My exes bday did pass and I decided to not contact her, I feel now its firmly in the past as enough time has passed that’s its better that way, also the way I feel about the way I was treated and made to feel over the last couple of years I would rather just not have any contact anymore so yes tonnes of progress made with the mindset and nc has ultimately helped me move on in a reasonable amount of time, I have seen some pictures on SM and not to sound shallow but I feel I’m not as physically attracted as I was, nearly every person I’ve seen has said how well I look which has been brilliant for my self esteem and confidence and that I’m going in a good direction.

Danny and Sammy you was quite right there was a romantic interest that came about! I met someone through a friend and have been chatting and spent some time with her, it is a complicated situation as she has not long split up with her ex and she is clearly not over him so at this time I’m being firmly grounded and not having expectations but have been comforting each other in how we’ve been affected by our previous relationships, it’s also clear there is chemistry and attraction. It has done me the world of good because she is an attractive girl and has a very kind nature and has helped me realise that I can like someone as much as I did my ex and also with this person I can be myself and be liked for who I am rather than trying so hard to seek approval. This may not work out and that’s OK because I do feel this has been a key moment in being confident enough to move on and not look back.

The therapy still hasn’t materialised lol, I feel I may not need it as much as I did but I’m still going to go ahead because I don’t want to remain on the medication forever and I know it will help me in preparation for when I do eventually come off of them.

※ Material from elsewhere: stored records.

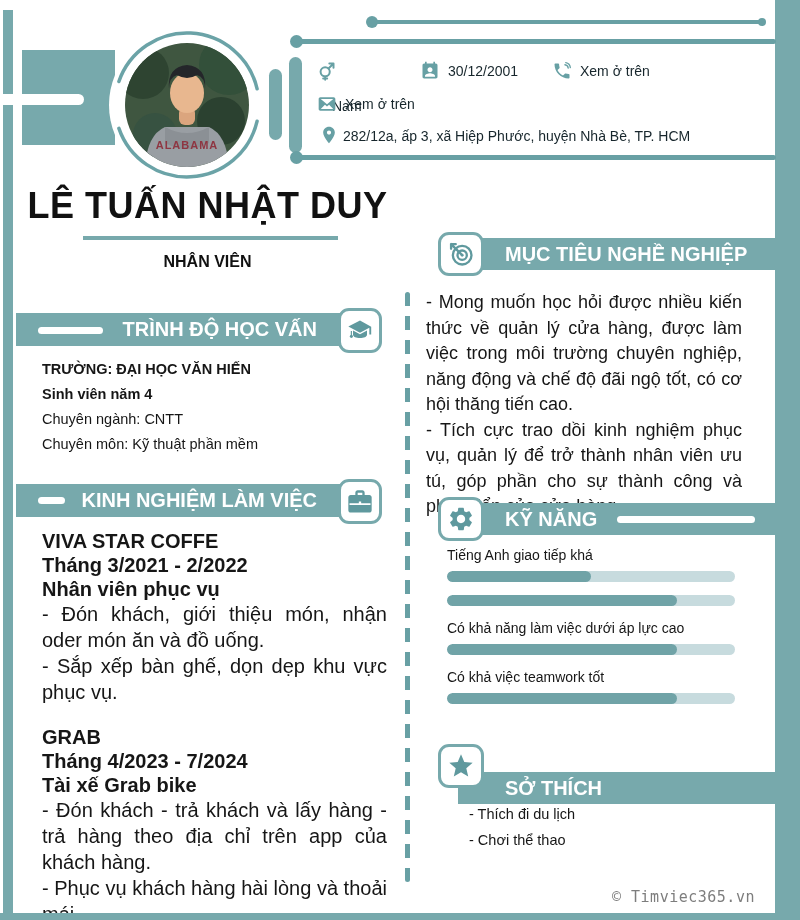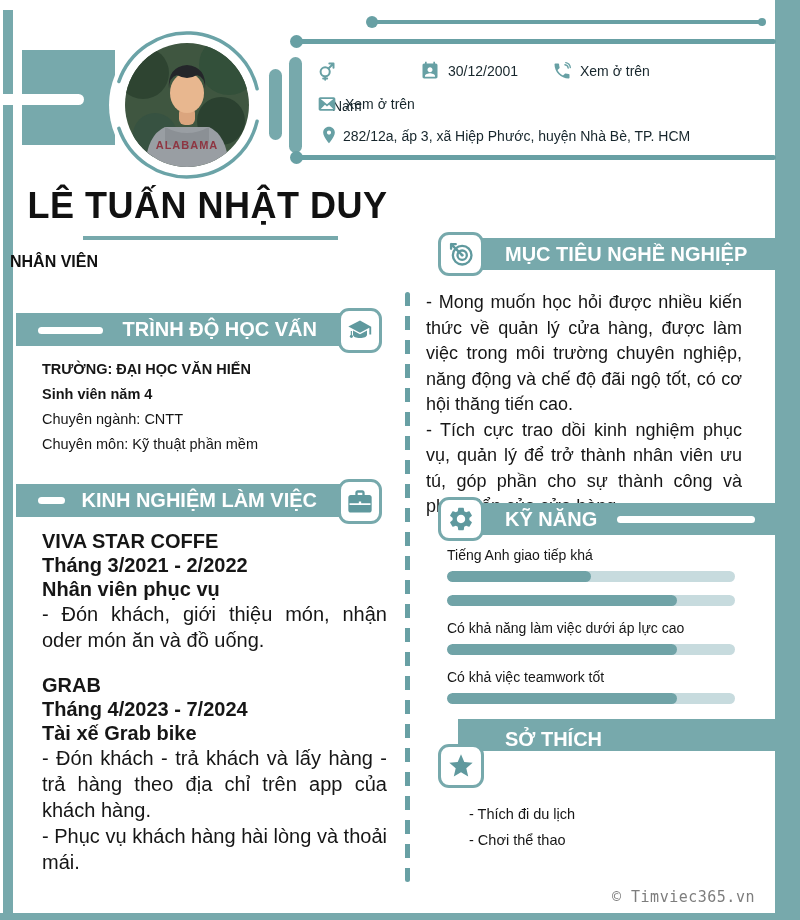--- a/index.html
+++ b/index.html
@@ -27,21 +27,21 @@
   .photo-disc { position:absolute; left:109px; top:27px; width:156px; height:156px; background:#fff; border-radius:50%; z-index:2; }
   .photo-ring { position:absolute; left:108px; top:26px; width:158px; height:158px; z-index:3; }
   .photo { position:absolute; left:125px; top:43px; width:124px; height:124px; border-radius:50%; overflow:hidden; z-index:3; }
   
   .info-icon { position:absolute; width:20px; height:20px; z-index:2; }
   .info-text { position:absolute; font-size:14px; color:#17262c; white-space:nowrap; z-index:2; }
   
   .name  { position:absolute; left:10px; top:185px; width:395px; text-align:center;
            font-size:36px; font-weight:bold; color:#111; letter-spacing:0.5px; z-index:2; }
   .name-underline { position:absolute; left:83px; top:236px; width:255px; height:4px; background:var(--teal); z-index:2; }
-  .job-title { position:absolute; left:10px; top:253px; width:395px; text-align:left;
+  .job-title { position:absolute; left:10px; top:253px; width:395px; text-align:center;
                font-size:16px; font-weight:bold; color:#111; z-index:2; }
   
   .band { position:absolute; background:var(--teal); display:flex; align-items:center; z-index:2; }
   .band-title { color:#fff; font-weight:bold; font-size:20px; white-space:nowrap; }
   .band-left  { left:16px; width:331px; height:33px; justify-content:flex-end; padding-right:30px; box-sizing:border-box; }
   .band-right { left:458px; width:342px; height:32px; padding-left:47px; box-sizing:border-box; }
   .band-dash  { position:absolute; background:#fff; height:7px; border-radius:4px; z-index:3; }
   .icon-box { position:absolute; background:#fff; border:3px solid var(--teal); border-radius:11px;
               display:flex; align-items:center; justify-content:center; box-sizing:border-box; z-index:3; }
   .icon-box svg { width:28px; height:28px; }
@@ -168,20 +168,21 @@
     <svg viewBox="0 0 24 24">
       <path fill="#5f999e" d="M20 6h-4V4c0-1.1-.9-2-2-2h-4C8.9 2 8 2.9 8 4v2H4C2.9 6 2 6.9 2 8v11c0 1.1.9 2 2 2h16c1.1 0 2-.9 2-2V8c0-1.1-.9-2-2-2zm-6 0h-4V4h4v2zm-3 7v-1.5h2V13h8v1.5H3V13h8z"></path>
     </svg>
   </div>
   <div class="exp">
       <div class="job">
         <div class="job-head">VIVA STAR COFFE</div>
         <div class="job-head">Tháng 3/2021 - 2/2022</div>
         <div class="job-head">Nhân viên phục vụ</div>
         <div class="job-bullet">- Đón khách, giới thiệu món, nhận oder món ăn và đồ uống.</div>
+        <div class="job-bullet">- Sắp xếp bàn ghế, dọn dẹp khu vực phục vụ.</div>
       </div>
       <div class="job">
         <div class="job-head">GRAB</div>
         <div class="job-head">Tháng 4/2023 - 7/2024</div>
         <div class="job-head">Tài xế Grab bike</div>
         <div class="job-bullet">- Đón khách - trả khách và lấy hàng - trả hàng theo địa chỉ trên app của khách hàng.</div>
         <div class="job-bullet">- Phục vụ khách hàng hài lòng và thoải mái.</div>
       </div>
     </div>
 
@@ -229,21 +230,21 @@
         </div>
       </div>
       <div class="skill">
         <div class="skill-label">Có khả việc teamwork tốt</div>
         <div class="skill-track">
           <div class="skill-fill" style="width: 80%;"></div>
         </div>
       </div>
     </div>
 
-  <div class="band band-right" style="top:719px;align-items:flex-end;">
+  <div class="band band-right" style="top:772px;">
     <span class="band-title">SỞ THÍCH</span>
   </div>
   <div class="band-dash" style="left:620px; top:763px; width:137px;"></div>
   <div class="icon-box" style="left:438px; top:744px; width:46px; height:44px;">
     <svg viewBox="0 0 24 24">
       <path fill="#5f999e" d="M12 17.27 18.18 21l-1.64-7.03L22 9.24l-7.19-.61L12 2 9.19 8.63 2 9.24l5.46 4.73L5.82 21z"></path>
     </svg>
   </div>
   <div class="hobbies">
       <div class="hobby">- Thích đi du lịch</div>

So I’m sorry I’ve kept you all in suspense for a long period of time! I guess with the way my feelings have been changing I just wanted to let it happen without over analysing things but I am a lot happier in myself and not feel I need someone to provide that for me, work has been a lot more relaxed, lots of early finishes in this lovely weather!

Honestly reading through and seeing the tagged posts to see how I’m doing I feel overwhelmed with the thought and care especially after being absent over the last few weeks.

I hope Danny the wedding goes to plan and you and b have an amazing day, good luck with everything mate, you deserve it! Sammy I hope everything is going well in your new home and relationship! And Rhaenys I hope all is well with yourself also.